Fig. 8 is a schematic perspective view of a connection relationship between a feeding channel and a feeding pipe of a waste glass fiber recovery device according to an embodiment of the present invention.

Fig. 9 is a schematic perspective view of a feeding pipe of a waste glass fiber recovery device according to an embodiment of the present invention.

Fig. 10 is a schematic perspective view of a connection relationship between a high-temperature reaction furnace and a rack of a waste glass fiber recovery device according to an embodiment of the present invention.

In the figure:

1. a frame;

2. a high temperature reaction furnace; 2a, a second mounting hole;

3. a feed hopper;

4. a feed channel; 4a, a first slideway; 4b, a second slideway; 4b1, a first mounting hole;

5. rakes; 5a, harrowing rows; 5a1, rake teeth;

6. a drive assembly; 6a, a servo motor; 6b, a driving box; 6c, a first gear; 6c1, latch; 6d, a second gear; 6d1, full teeth; 6e, a first rotating shaft; 6f, a second rotating shaft;

7. a feed pipe; 7a, cooling water pipes; 7a1, a water inlet; 7a2, a water outlet;

8. stirring paddles; 8a, blades.

Detailed Description

The technical scheme of the invention is further described below by the specific embodiments with reference to the accompanying drawings.
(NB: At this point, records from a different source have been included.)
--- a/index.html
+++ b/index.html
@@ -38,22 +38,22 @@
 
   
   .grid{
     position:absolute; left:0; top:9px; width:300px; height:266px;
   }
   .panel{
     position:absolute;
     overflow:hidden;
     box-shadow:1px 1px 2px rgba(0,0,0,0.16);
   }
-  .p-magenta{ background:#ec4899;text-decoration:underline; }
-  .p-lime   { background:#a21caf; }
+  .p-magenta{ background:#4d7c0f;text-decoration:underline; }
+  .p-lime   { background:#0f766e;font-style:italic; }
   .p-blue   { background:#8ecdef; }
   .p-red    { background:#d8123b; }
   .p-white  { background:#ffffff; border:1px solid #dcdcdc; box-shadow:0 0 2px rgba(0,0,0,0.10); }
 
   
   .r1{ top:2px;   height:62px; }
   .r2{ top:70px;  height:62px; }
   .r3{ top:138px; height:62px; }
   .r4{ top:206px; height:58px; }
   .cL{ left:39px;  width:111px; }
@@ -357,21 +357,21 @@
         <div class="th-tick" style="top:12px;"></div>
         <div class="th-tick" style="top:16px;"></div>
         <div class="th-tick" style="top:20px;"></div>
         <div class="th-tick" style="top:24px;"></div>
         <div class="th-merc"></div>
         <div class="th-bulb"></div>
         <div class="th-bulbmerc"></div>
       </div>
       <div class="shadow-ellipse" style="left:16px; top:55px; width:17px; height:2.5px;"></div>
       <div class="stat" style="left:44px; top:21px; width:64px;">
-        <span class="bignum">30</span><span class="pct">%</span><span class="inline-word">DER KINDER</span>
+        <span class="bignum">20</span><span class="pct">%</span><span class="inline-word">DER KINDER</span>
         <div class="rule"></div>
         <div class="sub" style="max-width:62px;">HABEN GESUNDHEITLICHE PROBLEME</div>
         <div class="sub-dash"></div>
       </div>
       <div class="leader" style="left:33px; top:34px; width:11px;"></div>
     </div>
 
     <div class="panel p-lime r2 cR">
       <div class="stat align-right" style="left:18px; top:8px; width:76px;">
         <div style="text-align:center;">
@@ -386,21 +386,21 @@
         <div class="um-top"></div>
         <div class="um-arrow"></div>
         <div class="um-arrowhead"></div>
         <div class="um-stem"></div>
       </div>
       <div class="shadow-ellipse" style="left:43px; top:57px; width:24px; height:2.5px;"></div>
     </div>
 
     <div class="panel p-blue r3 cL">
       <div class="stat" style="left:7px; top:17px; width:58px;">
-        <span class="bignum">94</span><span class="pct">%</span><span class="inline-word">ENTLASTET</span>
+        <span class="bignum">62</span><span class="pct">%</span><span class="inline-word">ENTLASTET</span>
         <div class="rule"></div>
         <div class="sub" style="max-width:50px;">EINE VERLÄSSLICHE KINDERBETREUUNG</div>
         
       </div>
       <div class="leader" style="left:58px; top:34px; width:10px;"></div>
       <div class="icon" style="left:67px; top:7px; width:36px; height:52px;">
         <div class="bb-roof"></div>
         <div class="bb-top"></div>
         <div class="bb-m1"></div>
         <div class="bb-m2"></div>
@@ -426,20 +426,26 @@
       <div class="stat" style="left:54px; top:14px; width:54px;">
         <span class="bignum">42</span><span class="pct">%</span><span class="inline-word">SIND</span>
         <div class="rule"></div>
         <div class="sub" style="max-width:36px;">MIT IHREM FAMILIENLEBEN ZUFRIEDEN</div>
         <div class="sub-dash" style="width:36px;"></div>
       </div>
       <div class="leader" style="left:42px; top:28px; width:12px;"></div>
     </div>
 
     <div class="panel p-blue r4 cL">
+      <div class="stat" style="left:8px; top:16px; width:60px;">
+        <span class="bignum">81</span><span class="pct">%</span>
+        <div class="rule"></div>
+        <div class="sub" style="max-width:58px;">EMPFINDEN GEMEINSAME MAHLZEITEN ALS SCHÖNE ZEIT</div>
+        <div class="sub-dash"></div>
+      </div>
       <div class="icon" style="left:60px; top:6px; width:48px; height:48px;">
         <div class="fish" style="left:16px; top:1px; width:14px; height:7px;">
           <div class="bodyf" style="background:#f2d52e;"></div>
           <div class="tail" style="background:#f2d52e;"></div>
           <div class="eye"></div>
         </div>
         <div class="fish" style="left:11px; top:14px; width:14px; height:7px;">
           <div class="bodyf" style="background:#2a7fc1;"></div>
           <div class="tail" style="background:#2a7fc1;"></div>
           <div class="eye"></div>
Wherein the drawings are for illustrative purposes only and are shown in schematic, non-physical, and not intended to be limiting of the present patent; for the purpose of better illustrating embodiments of the invention, certain elements of the drawings may be omitted, enlarged or reduced and do not represent the size of the actual product; it will be appreciated by those skilled in the art that certain well-known structures in the drawings and descriptions thereof may be omitted.
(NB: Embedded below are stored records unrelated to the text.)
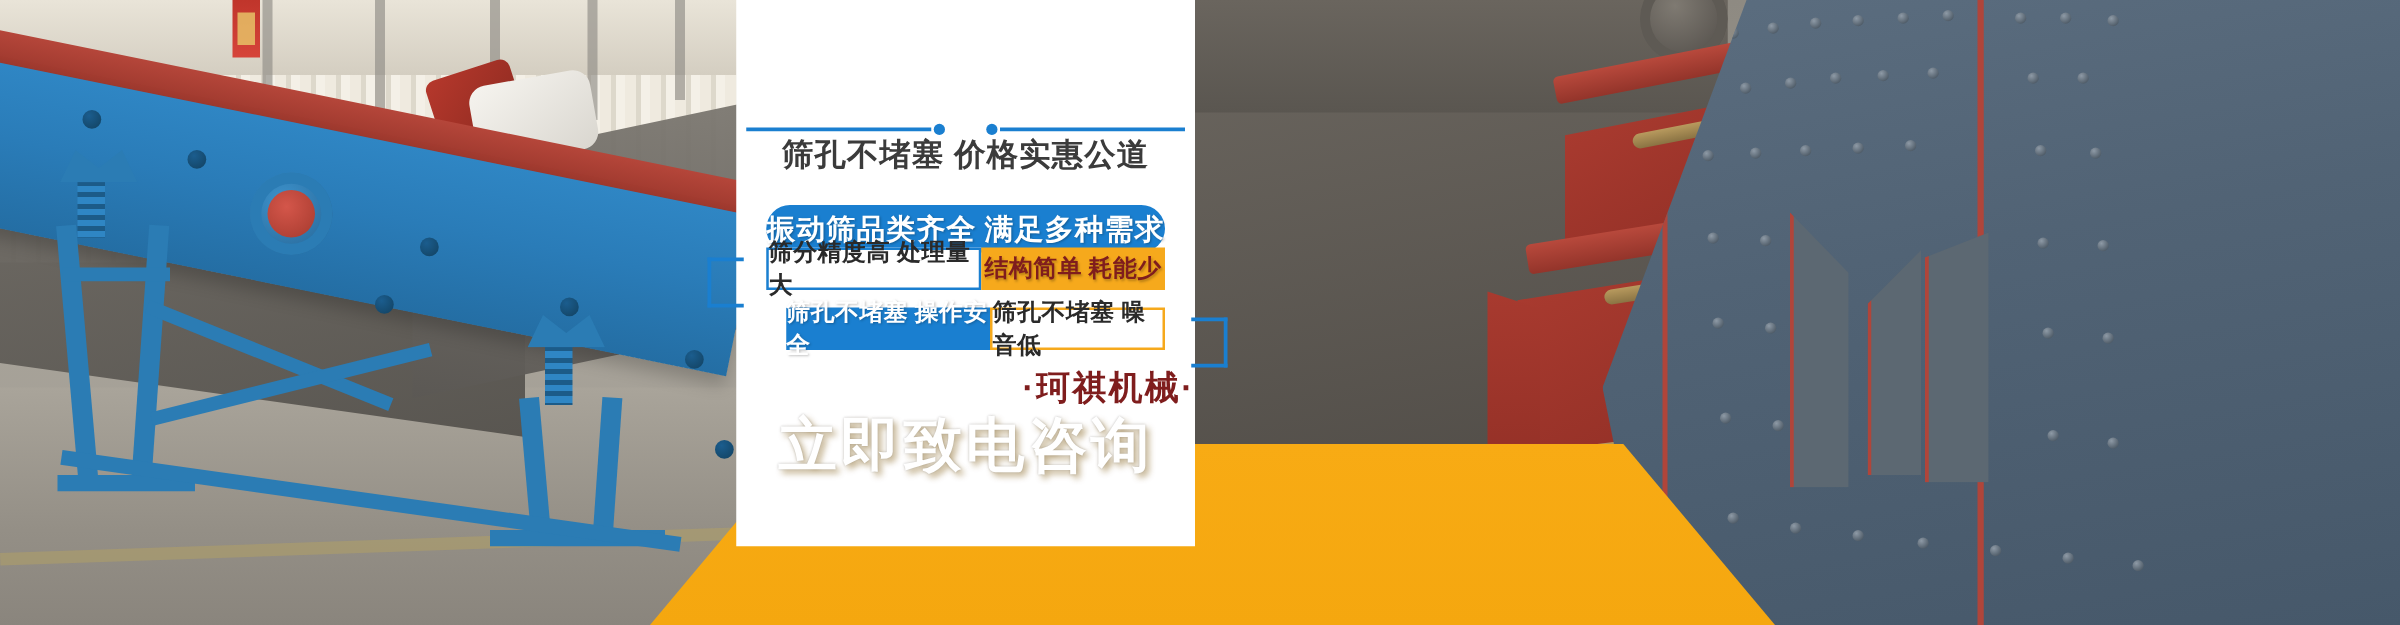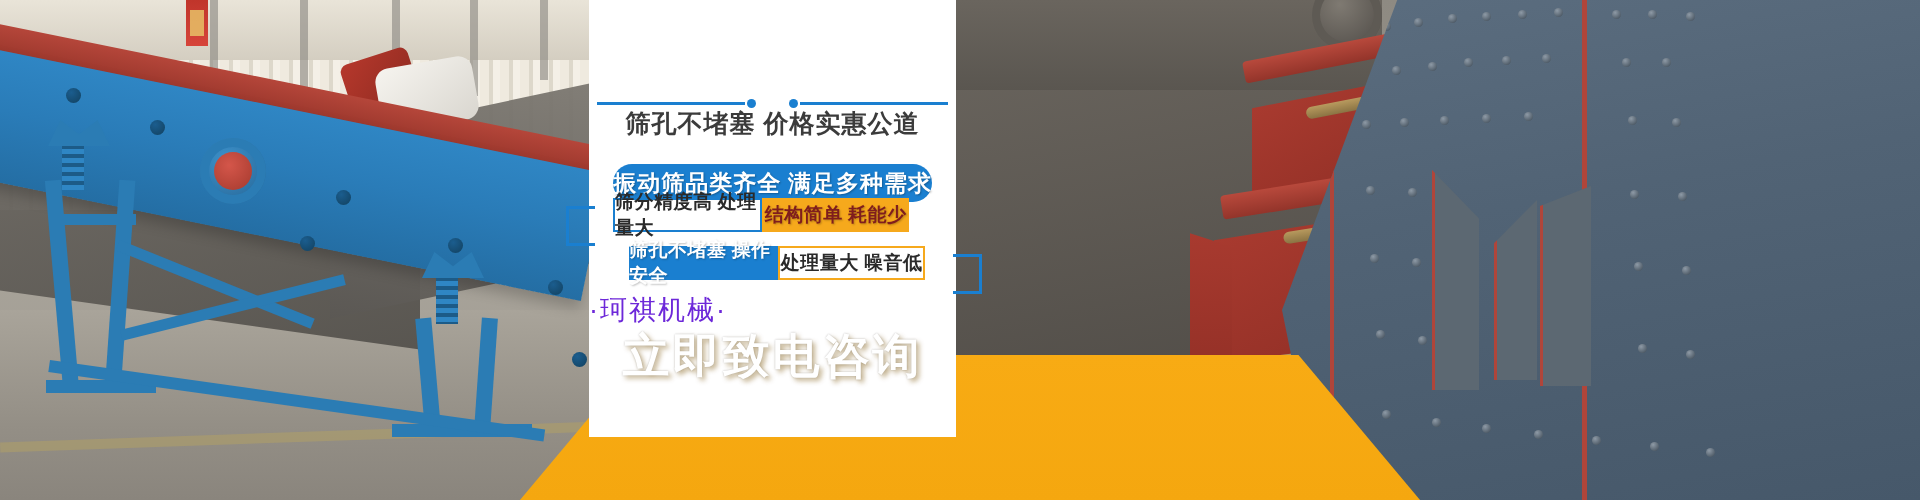--- a/index.html
+++ b/index.html
@@ -211,39 +211,39 @@
   .cell{
     display:flex;align-items:center;justify-content:center;
     font-size:19px;font-weight:bold;letter-spacing:.5px;
     font-family:"Liberation Serif","DejaVu Serif",serif;
     box-sizing:border-box;
   }
   .cell.plain-blue-border{background:#ffffff;color:#2a2a2a;border:2px solid #1a7fd0;}
   .cell.solid-orange{background:#f6a91c;color:#7f1d1d;text-shadow:1px 1px 2px rgba(0,0,0,.25);}
   .cell.solid-blue{background:#1a7fd0;color:#ffffff;text-shadow:1px 1px 2px rgba(0,0,0,.25);margin-left:16px;}
   .cell.plain-orange-border{background:#ffffff;color:#2a2a2a;border:2px solid #f6a91c;}
-  .cell.w1{width:149px;}
+  .cell.w1{width:172px;}
   .cell.w2{width:147px;}
 
   
   .connector{position:absolute;z-index:6;}
   #conn-left{
     left:566px;top:206px;width:26px;height:34px;
     border-left:3px solid #1a7fd0;border-top:3px solid #1a7fd0;
     border-bottom:3px solid #1a7fd0;
   }
   #conn-right{
     left:953px;top:254px;width:26px;height:34px;
     border-right:3px solid #1a7fd0;border-top:3px solid #1a7fd0;
     border-bottom:3px solid #1a7fd0;
   }
 
   #brand-line{
-    position:absolute;left:0;top:292px;width:367px;text-align:left;
-    font-size:27px;font-weight:normal;color:#6d28d9;letter-spacing:2px;
+    position:absolute;left:0;top:292px;width:367px;text-align:right;
+    font-size:27px;font-weight:bold;color:#7f1d1d;letter-spacing:2px;
   }
 
   #cta-text{
     position:absolute;left:0;top:325px;width:367px;text-align:center;
     font-size:47px;font-weight:bold;color:#ffffff;letter-spacing:3px;
     text-shadow:3px 3px 5px rgba(120,80,0,.45), 0 0 2px rgba(0,0,0,.25);
     z-index:9;
     font-family:"Liberation Serif","DejaVu Serif",serif;
   }
 </style>
@@ -393,21 +393,21 @@
 
     <div id="pill-blue">振动筛品类齐全  满足多种需求</div>
 
     <div class="feature-row" id="row-1">
       <div class="cell plain-blue-border w1">筛分精度高  处理量大</div>
       <div class="cell solid-orange w2">结构简单  耗能少</div>
     </div>
 
     <div class="feature-row" id="row-2">
       <div class="cell solid-blue w1">筛孔不堵塞  操作安全</div>
-      <div class="cell plain-orange-border w2">处理量大  噪音低</div>
+      <div class="cell plain-orange-border w2">筛孔不堵塞  噪音低</div>
     </div>
 
     <div id="brand-line">·珂祺机械·</div>
   </div>
 
   <div class="connector" id="conn-left"></div>
   <div class="connector" id="conn-right"></div>
 
   <div style="position:absolute;left:589px;top:0;width:408px;height:500px;z-index:8;pointer-events:none;">
     <div id="cta-text">立即致电咨询</div>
The same or similar reference numbers in the drawings of embodiments of the invention correspond to the same or similar components; in the description of the present invention, it should be understood that, if the terms "upper", "lower", "left", "right", "inner", "outer", etc. indicate orientations or positional relationships based on the orientations or positional relationships shown in the drawings, only for convenience in describing the present invention and simplifying the description, rather than indicating or implying that the apparatus or elements being referred to must have a specific orientation, be constructed and operated in a specific orientation, so that the terms describing the positional relationships in the drawings are merely for exemplary illustration and should not be construed as limiting the present patent, and that the specific meaning of the terms described above may be understood by those of ordinary skill in the art according to specific circumstances.
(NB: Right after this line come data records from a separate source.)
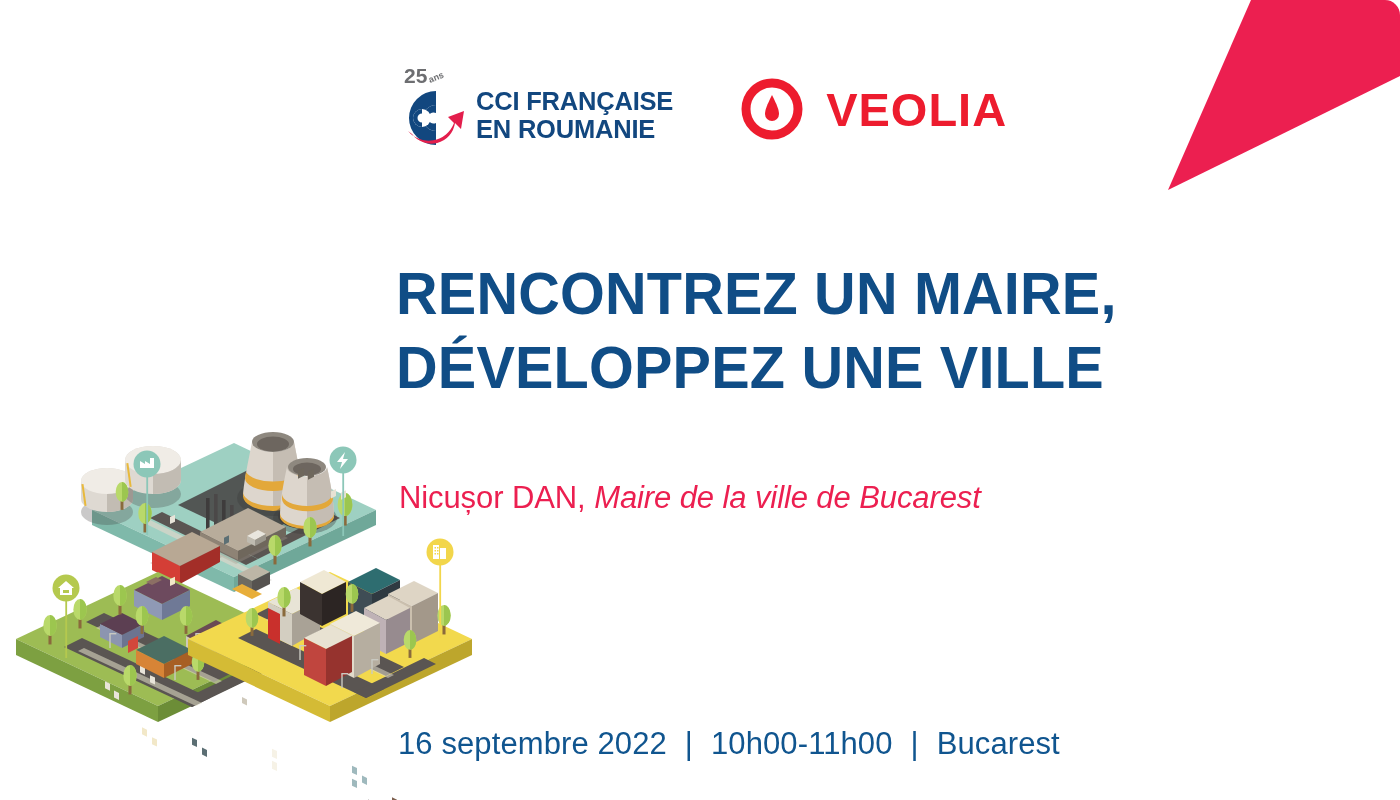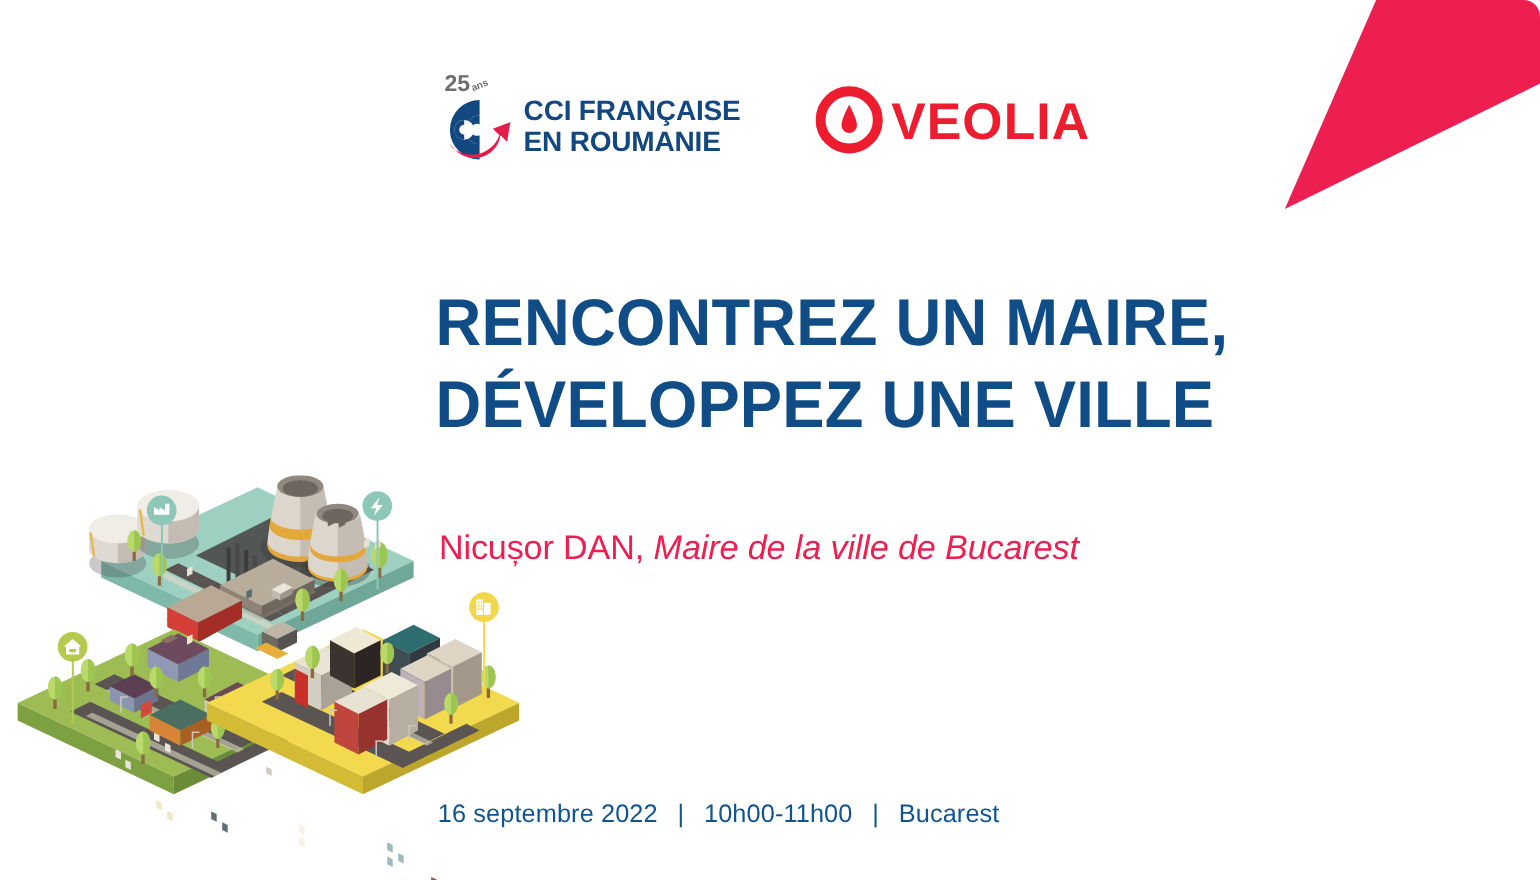--- a/index.html
+++ b/index.html
@@ -60,21 +60,21 @@
     font-family: "Liberation Sans", sans-serif;
     font-weight: bold;
     font-size: 25.5px;
     letter-spacing: -0.2px;
     color: #12477f;
     white-space: nowrap;
   }
   .veolia-logo {
     display: flex;
     align-items: center;
-    gap: 7px;
+    gap: 23px;
     margin-top: 6px;
   }
   .veolia-mark { width: 62px; height: 62px; flex: 0 0 auto; }
   .veolia-word {
     font-family: "Liberation Sans", sans-serif;
     font-weight: bold;
     font-size: 47px;
     letter-spacing: 1px;
     color: #ed1c2e;
     line-height: 1;
@@ -120,21 +120,21 @@
   }
 
   
   .footer-meta {
     position: absolute;
     left: 398px;
     top: 726px;
     display: flex;
     align-items: baseline;
     color: #10558f;
-    font-size: 23px;
+    font-size: 31px;
     letter-spacing: 0.1px;
     white-space: nowrap;
   }
   .footer-meta .sep {
     color: #10558f;
     margin: 0 18px;
     font-weight: normal;
   }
In the description of the present invention, unless explicitly stated and limited otherwise, the term "coupled" or the like should be interpreted broadly, as it may be fixedly coupled, detachably coupled, or integrally formed, as indicating the relationship of components; can be mechanically or electrically connected; can be directly connected or indirectly connected through an intermediate medium, and can be communication between the two parts or interaction relationship between the two parts. The specific meaning of the above terms in the present invention will be understood in specific cases by those of ordinary skill in the art.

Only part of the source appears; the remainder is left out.